Records from a collection
* * *
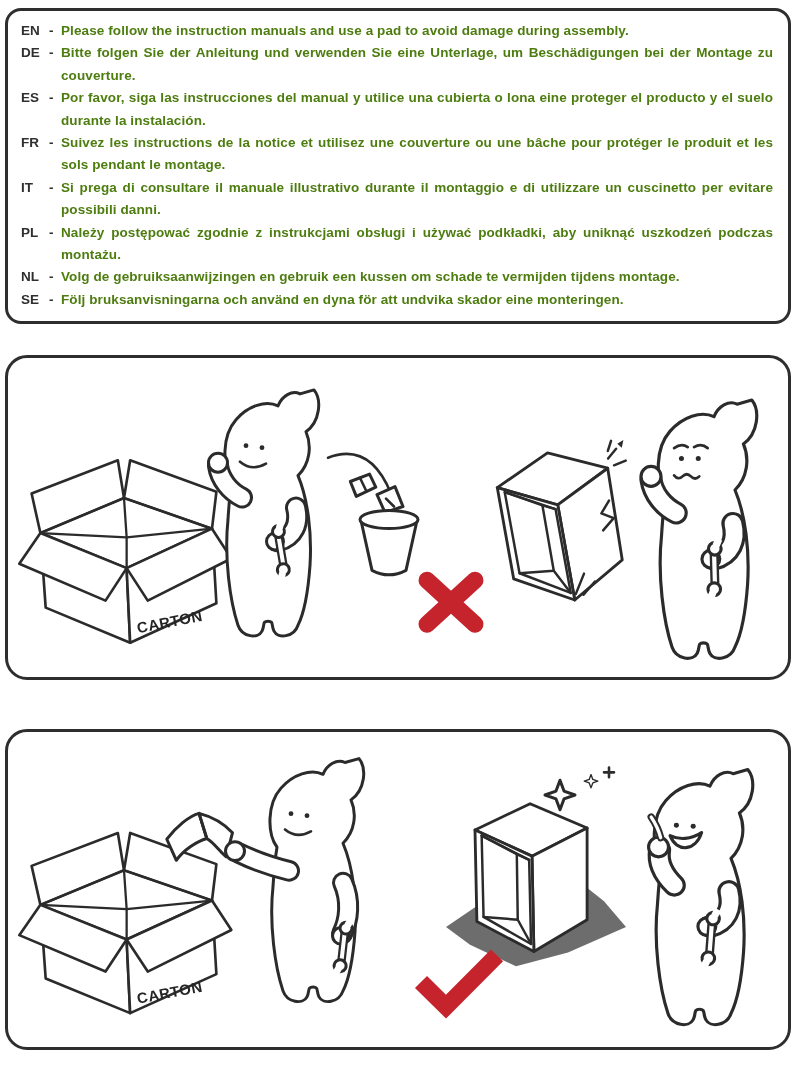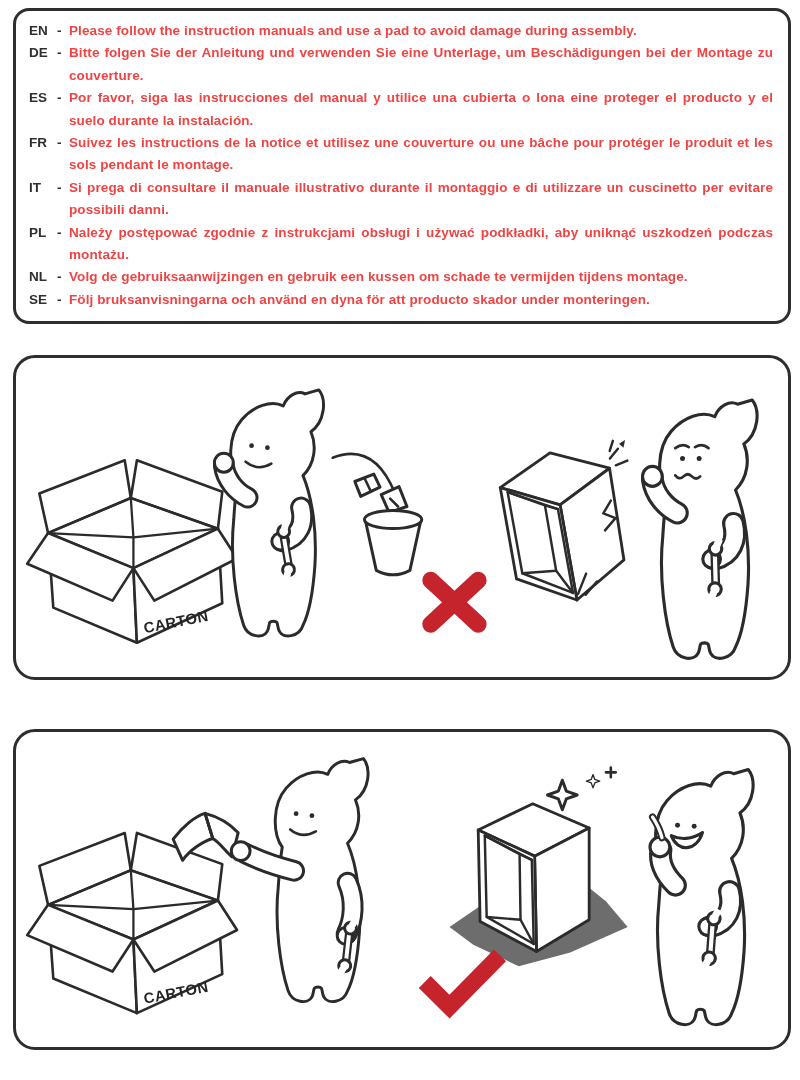--- a/index.html
+++ b/index.html
@@ -4,7 +4,7 @@
 <style>
   html,body{margin:0;padding:0;background:#ffffff;}
   body{width:800px;height:1080px;font-family:"Liberation Sans",sans-serif;color:#343434;overflow:hidden;}
-  .page{padding:8px 9px 0 13px;}
+  .page{padding:8px 9px 0 5px;}
 
   
   .notice{border:3px solid #2e2e2e;border-radius:16px;padding:9px 15px 10px 13px;background:#fff;}

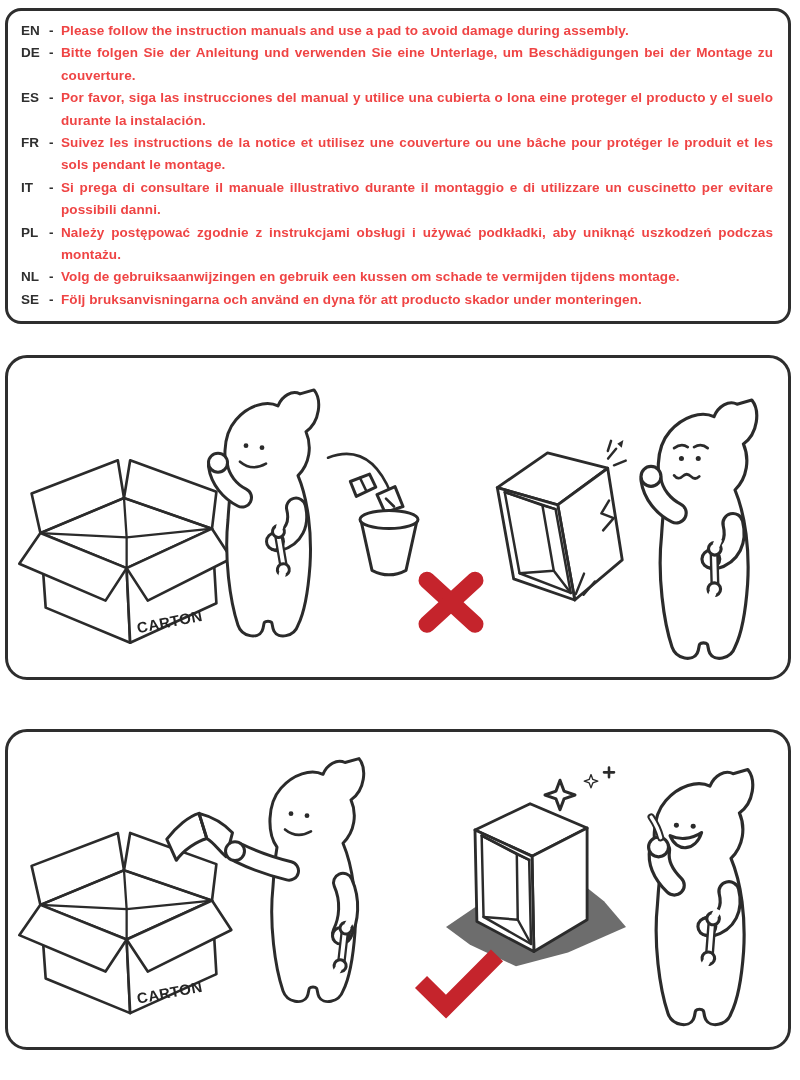--- a/index.html
+++ b/index.html
@@ -12,7 +12,7 @@
   .lang-code{flex:0 0 28px;font-weight:bold;font-size:13.5px;line-height:22.4px;color:#2f2f2f;}
   .lang-dash{flex:0 0 12px;font-weight:bold;font-size:13.5px;line-height:22.4px;color:#2f2f2f;}
   .lang-text{flex:1 1 auto;margin:0;font-weight:bold;font-size:13.5px;line-height:22.4px;
-             color:#ef4444;text-align:justify;letter-spacing:.1px;}
+             color:#4d7c0f;text-align:justify;letter-spacing:.1px;}
 
   
   .panel{position:relative;border:3px solid #2e2e2e;border-radius:22px;background:#fff;}

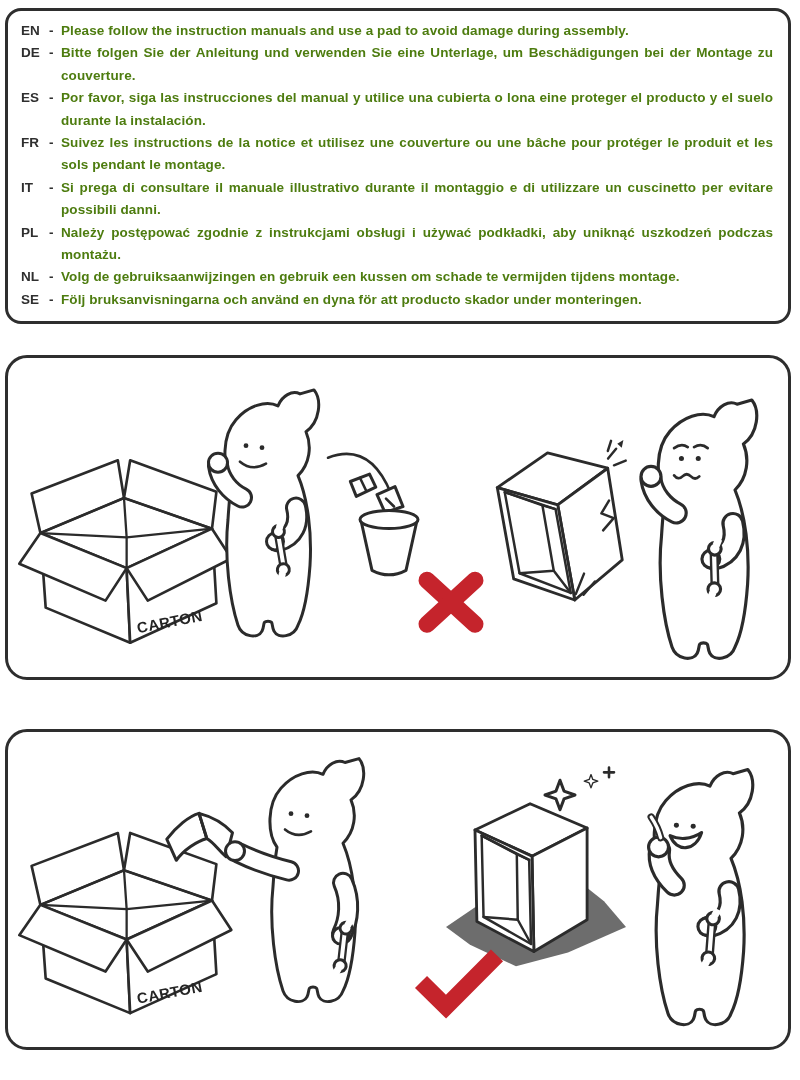--- a/index.html
+++ b/index.html
@@ -158,7 +158,7 @@
     <div class="lang-row">
       <span class="lang-code">SE</span>
       <span class="lang-dash">-</span>
-      <p class="lang-text">Följ bruksanvisningarna och använd en dyna för att producto skador under monteringen.</p>
+      <p class="lang-text">Följ bruksanvisningarna och använd en dyna för att undvika skador eine monteringen.</p>
     </div>
   </div>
* * *
## WHAT IS NEEDED
Your answer should be only a number: how many lines in the records hold the word "code".

## TASK ANSWER
2